彼女に聞かれて逃げていたこと
玄関で彼女に「私以外も来るの?」と聞かれたとき、最初は「そういうことじゃない」と返そうとしました。でも、その言葉だけでは彼女の不安をさらに置き去りにすると分かりました。
「まだ誰にも付き合ってるって言えてなくて」と言うと、彼女は「私は知られたら困る人なの?」と聞きました。その問いに、僕はすぐ答えられませんでした。困るのは彼女の存在ではなく、説明しなければならない自分のほうでした。
「自分を守ってただけだと思う」と口にした瞬間、自分でもはっとしました。ああ、そうか、とすぐに分かりました。忘れ物を防ぐためなんかじゃない。彼女が僕の生活に残ることを、僕自身がまだ受け止めきれていなかっただけでした。
そして...
彼女はその日、歯ブラシを持ち帰りました。帰り際に「次に来たときは、置くかどうか2人で決めたい」と言われました。その一言で、僕が勝手に決めていたことの多さに気づきました。
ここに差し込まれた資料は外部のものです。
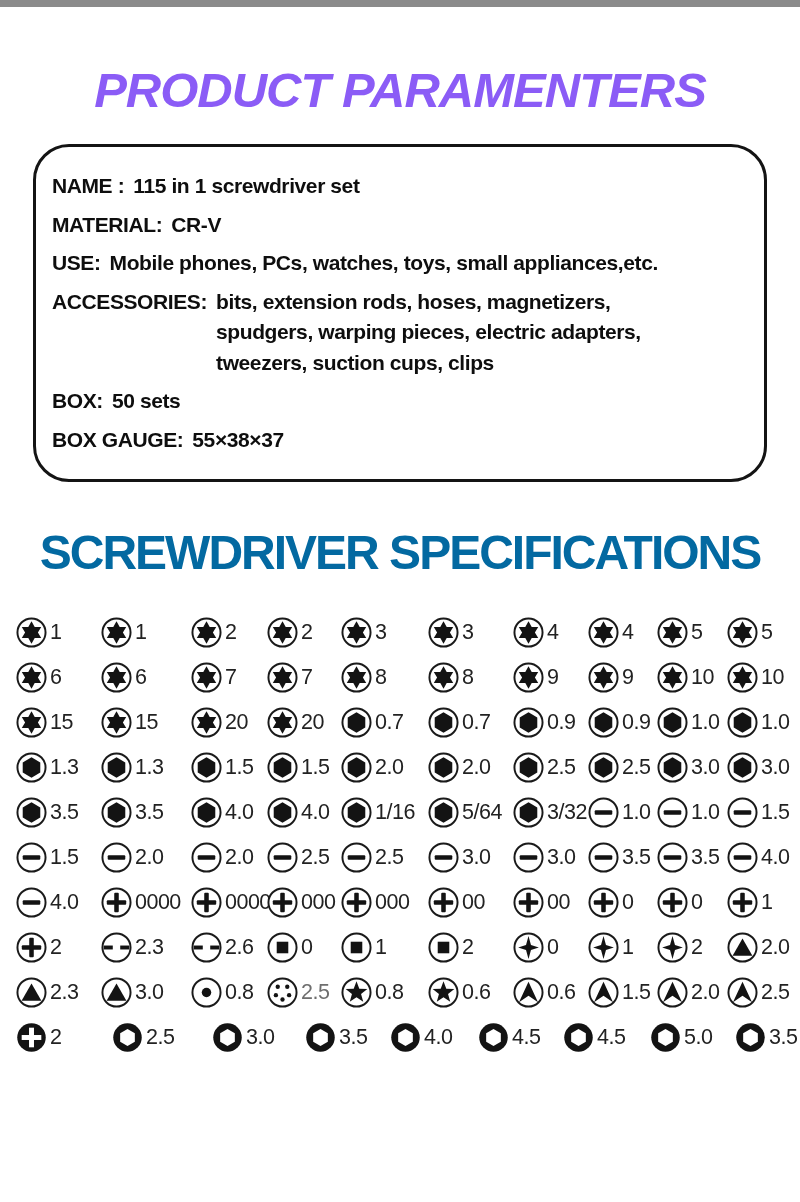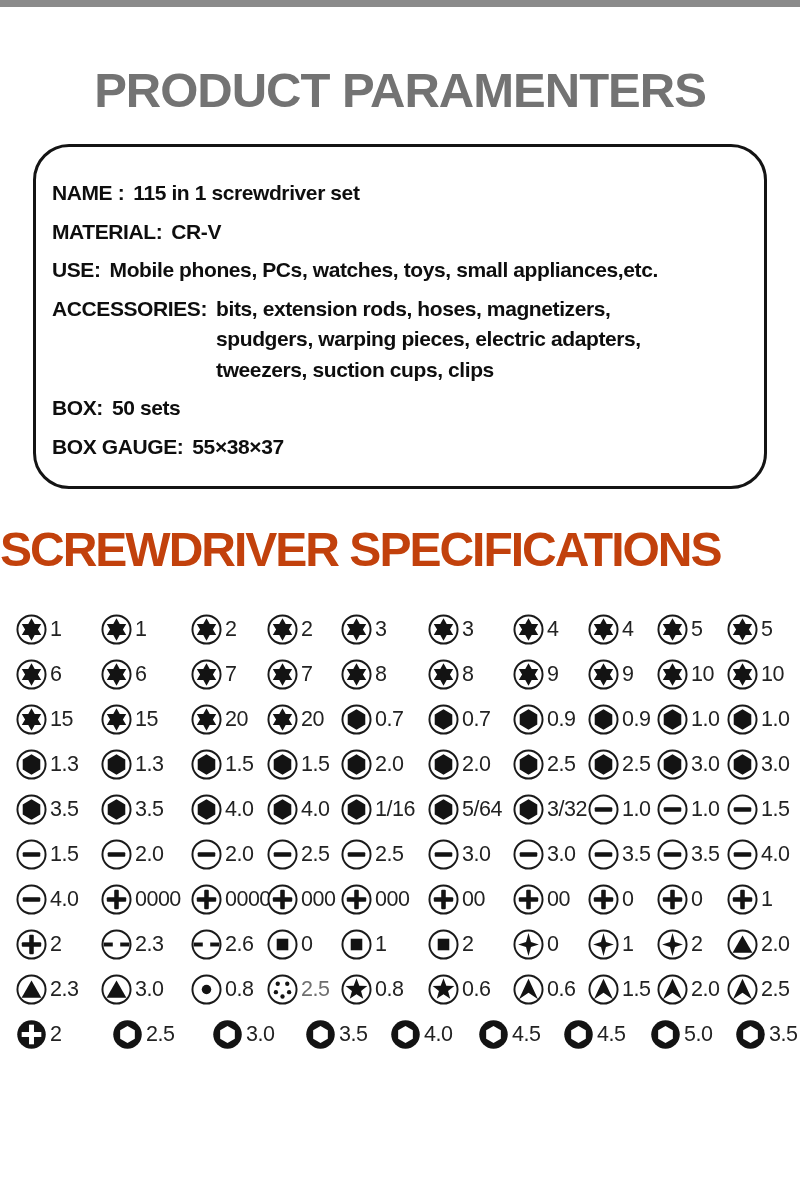--- a/index.html
+++ b/index.html
@@ -4,38 +4,39 @@
 <style>
   * { box-sizing: border-box; }
   html,body { margin:0; padding:0; }
   body {
     width:800px; height:1202px; background:#ffffff; overflow:hidden;
     font-family:"Liberation Sans", sans-serif; color:#111;
   }
   .top-bar { height:7px; background:#8b8b8b; }
   .page-title {
     margin:58px 0 0; text-align:center;
-    font-size:49px; font-weight:700; letter-spacing:-1px; color:#737373;
+    font-size:49px; font-weight:700; letter-spacing:-1px; color:#8b5cf6;
     line-height:1.05;
+    font-style:italic;
   }
   .product-box {
     margin:28px 33px 0; border:3px solid #141414; border-radius:36px;
-    padding:23px 24px 16px 16px;
+    padding:16px 24px 16px 16px;
   }
   .detail-row {
     display:flex; align-items:flex-start;
     font-size:21px; font-weight:700; letter-spacing:-0.4px;
     color:#0e0e0e; margin:8px 0; line-height:1.45;
   }
   .detail-label { white-space:nowrap; margin-right:9px; }
   .detail-value { white-space:nowrap; }
   .detail-row.multiline .detail-value { white-space:pre-line; }
   .section-title {
-    margin:36px 0 0; 
-    font-size:48px; font-weight:700; letter-spacing:-2px; color:#c2410c;
+    margin:46px 0 0; text-align:center;
+    font-size:48px; font-weight:700; letter-spacing:-2px; color:#0369a1;
     line-height:1.05;
   }
   .bits-grid { margin-top:38px; padding-left:16px; }
   .bits-row {
     display:grid;
     grid-template-columns:85px 90px 76px 74px 87px 85px 75px 69px 70px 73px;
     align-items:center; height:33px; margin-bottom:12px;
   }
   .bits-row:nth-child(n+7) { margin-top:10px; }
   .bits-row.cols-9 {

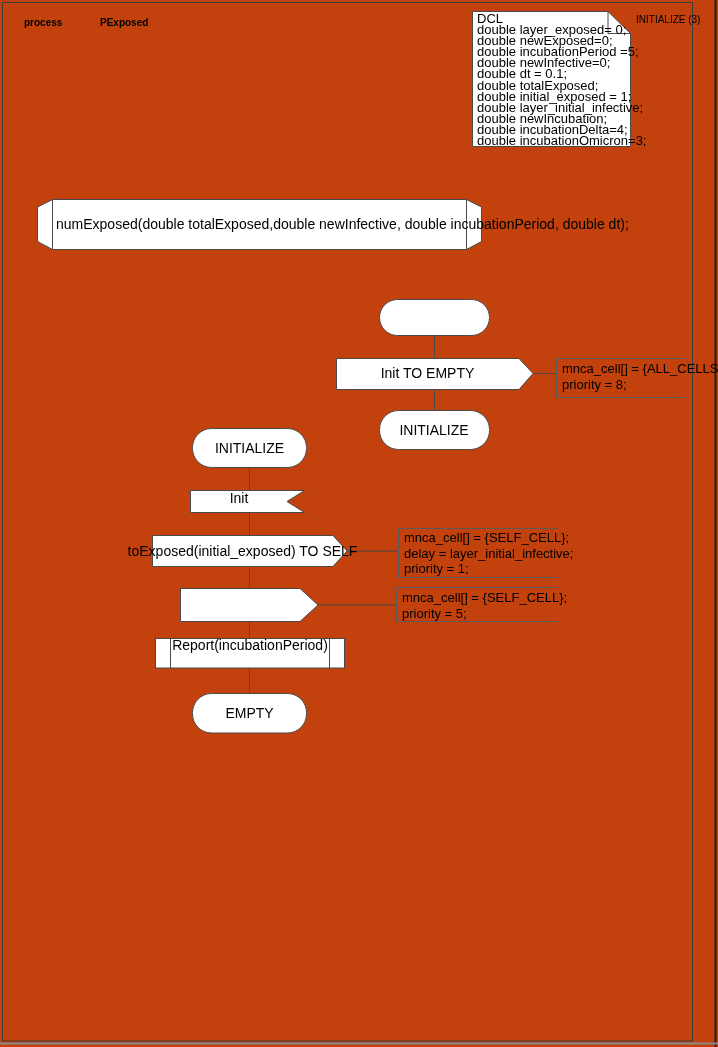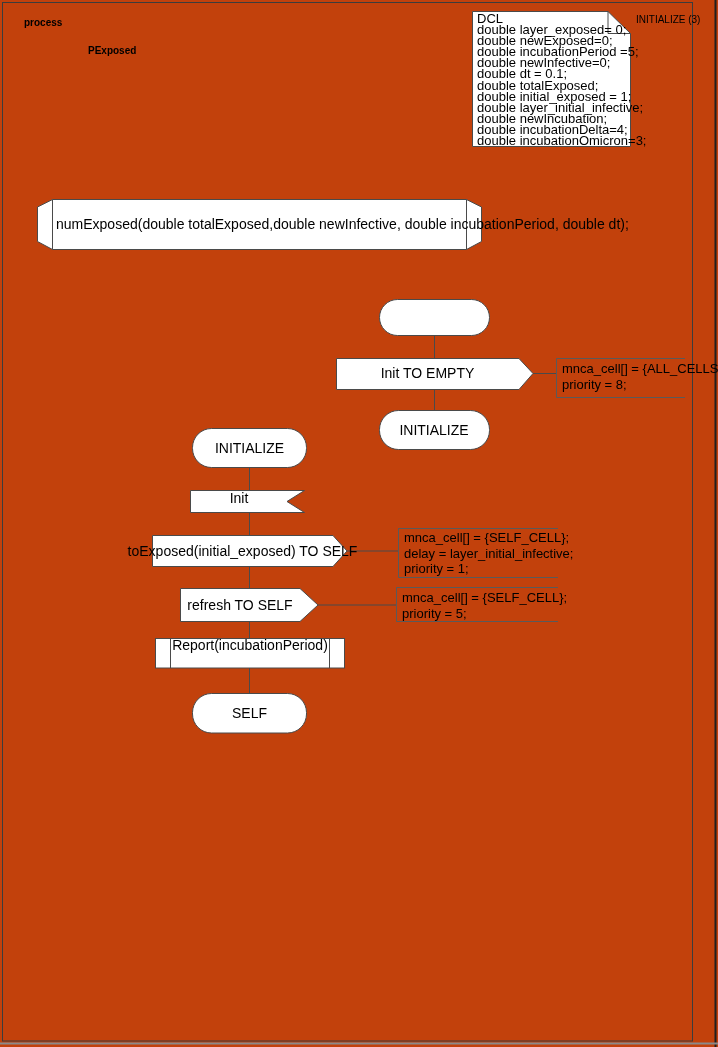--- a/index.html
+++ b/index.html
@@ -62,21 +62,21 @@
       <rect x="155.5" y="638.5" width="189" height="29.5" fill="#ffffff"></rect>
       <line x1="170.5" y1="638.5" x2="170.5" y2="668"></line>
       <line x1="329.5" y1="638.5" x2="329.5" y2="668"></line>
       <line x1="249.5" y1="668" x2="249.5" y2="693"></line>
 
       <rect x="192.5" y="693.5" width="114" height="39.5" rx="19" fill="#ffffff"></rect>
     </g>
   </svg>
 
   <div class="lbl bold" style="left:24px;top:17px;">process</div>
-  <div class="lbl bold" style="left:88px;top:17px;margin-top:28px;">PExposed</div>
+  <div class="lbl bold" style="left:100px;top:17px;">PExposed</div>
   <div class="lbl" style="left:636px;top:14px;font-size:10px;text-align:center;">INITIALIZE (3)</div>
 
   <div class="lbl multi dcl" style="left:477px;top:13px;width:150px;">DCL
 double layer_exposed= 0;
 double newExposed=0;
 double incubationPeriod =5;
 double newInfective=0;
 double dt = 0.1;
 double totalExposed;
 double initial_exposed = 1;
@@ -91,19 +91,18 @@
   <div class="lbl multi cmt" style="left:562px;top:361px;width:125px;">mnca_cell[] = {ALL_CELLS};
 priority = 8;</div>
   <div class="lbl center" style="left:379px;top:410px;width:110px;height:40px;">INITIALIZE</div>
 
   <div class="lbl center" style="left:192px;top:428px;width:115px;height:40px;">INITIALIZE</div>
   <div class="lbl center" style="left:190px;top:490px;width:98px;height:17px;">Init</div>
   <div class="lbl center" style="left:152px;top:535px;width:181px;height:32px;">toExposed(initial_exposed) TO SELF</div>
   <div class="lbl multi cmt" style="left:404px;top:530px;width:152px;">mnca_cell[] = {SELF_CELL};
 delay = layer_initial_infective;
 priority = 1;</div>
-  <div class="lbl center" style="left:180px;top:588px;width:120px;height:34px;">refresh TO SELF</div>
   <div class="lbl multi cmt" style="left:402px;top:590px;width:152px;">mnca_cell[] = {SELF_CELL};
 priority = 5;</div>
   <div class="lbl center" style="left:170px;top:638px;width:160px;height:15px;">Report(incubationPeriod)</div>
-  <div class="lbl center" style="left:192px;top:693px;width:115px;height:40px;">SELF</div>
+  <div class="lbl center" style="left:192px;top:693px;width:115px;height:40px;">EMPTY</div>
 
 </div>
 
 </body></html>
次に彼女が来たとき、僕は新しい歯ブラシを洗面台の端に置きました。それだけで不安が消えるわけではありません。彼女を安心させるには、部屋に物を置くことより、僕自身が関係から逃げないことのほうが大事なのだと思います。
歯ブラシ1本を、もう袋にしまわない。小さなことですが、僕にとっては彼女を生活の外に出さないための最初の約束でした。
(20代男性・会社員)
本記事は、読者アンケートに寄せられた実体験をもとにした本人視点の記事を参考に、相手側の心情を想定して制作しています。実際の相手本人への取材ではなく、編集部による解釈を含みます。